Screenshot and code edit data
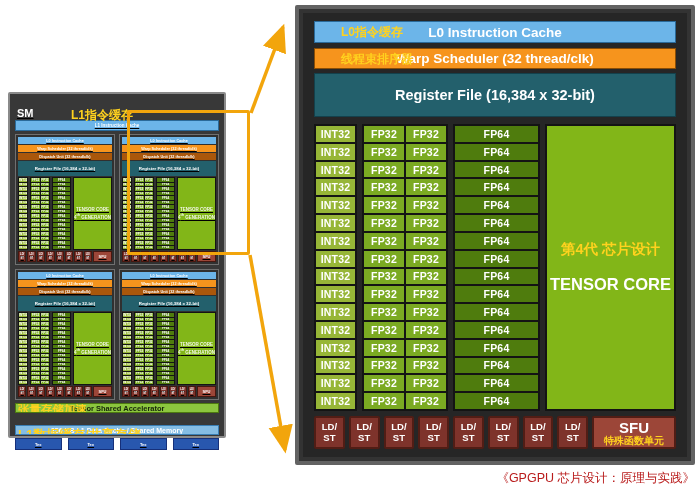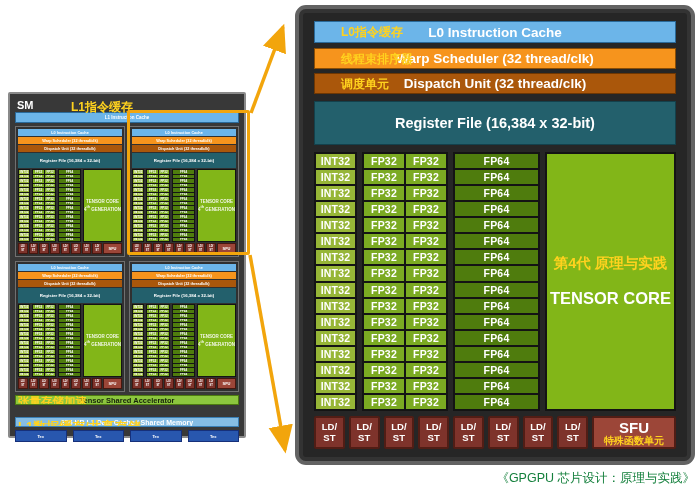"L0指令缓存" .detail { border-radius: 11px -> 2px }
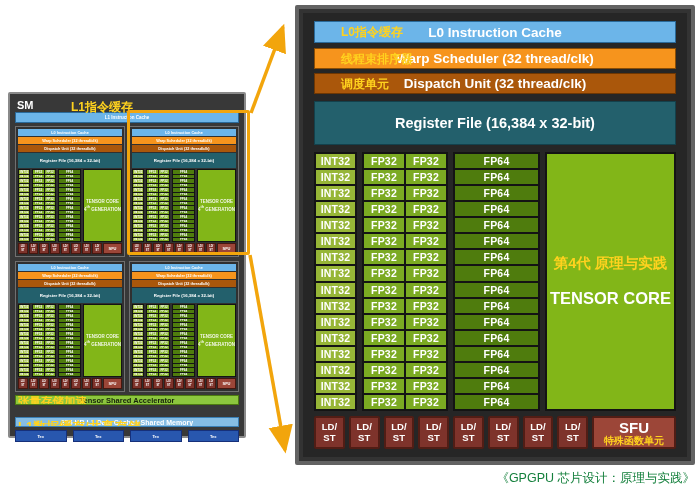"调度单元" div.bar { html: <div> <span>调度单元</span> <span>Dispatch Unit (32 thread/clk)</span> </div> -> none }
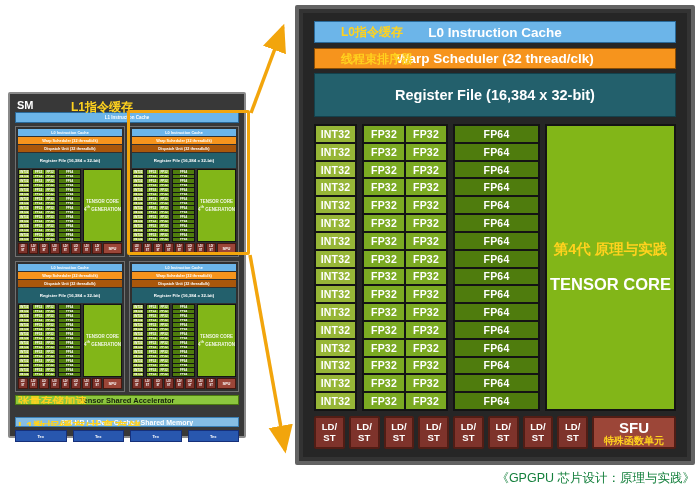"SM" .sm-panel { padding: 4px 5px -> 12px 5px; text-decoration: none -> underline; width: 238px -> 218px }
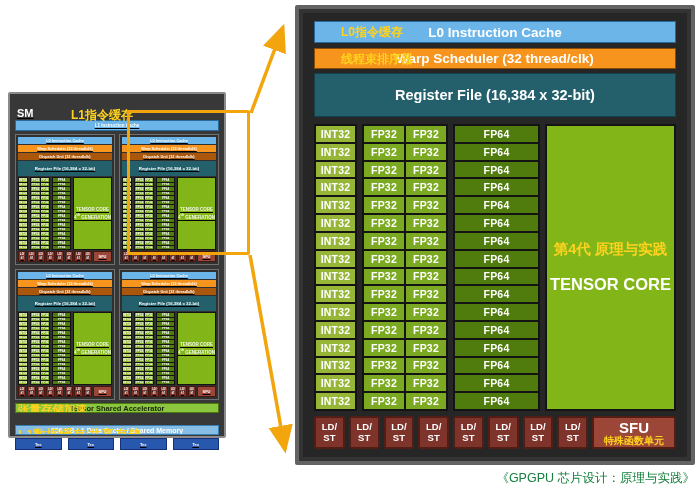"第4代 原理与实践" div.t-cn { text: 原理与实践 -> 芯片设计 }
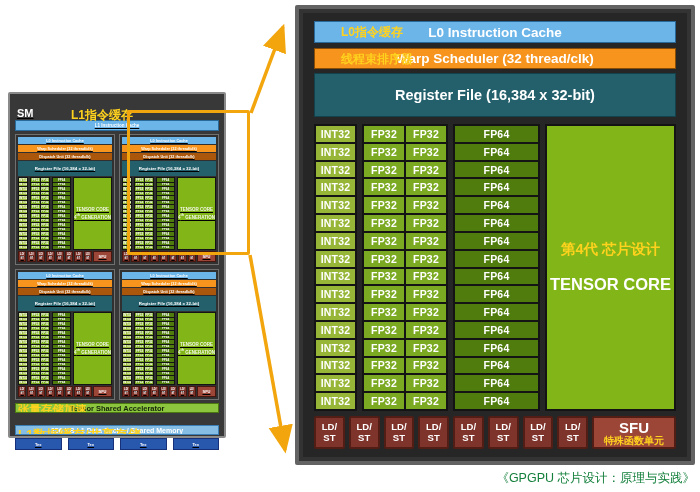"《GPGPU 芯片设计：原理与实践》" .caption { color: #15803d -> #b91c1c }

# Task prompt
Every line above should be repeated exactly; pictures stay out of the copy.

# Answer space
"L0指令缓存" .detail { border-radius: 11px -> 2px }
"调度单元" div.bar { html: <div> <span>调度单元</span> <span>Dispatch Unit (32 thread/clk)</span> </div> -> none }
"SM" .sm-panel { padding: 4px 5px -> 12px 5px; text-decoration: none -> underline; width: 238px -> 218px }
"第4代 原理与实践" div.t-cn { text: 原理与实践 -> 芯片设计 }
"《GPGPU 芯片设计：原理与实践》" .caption { color: #15803d -> #b91c1c }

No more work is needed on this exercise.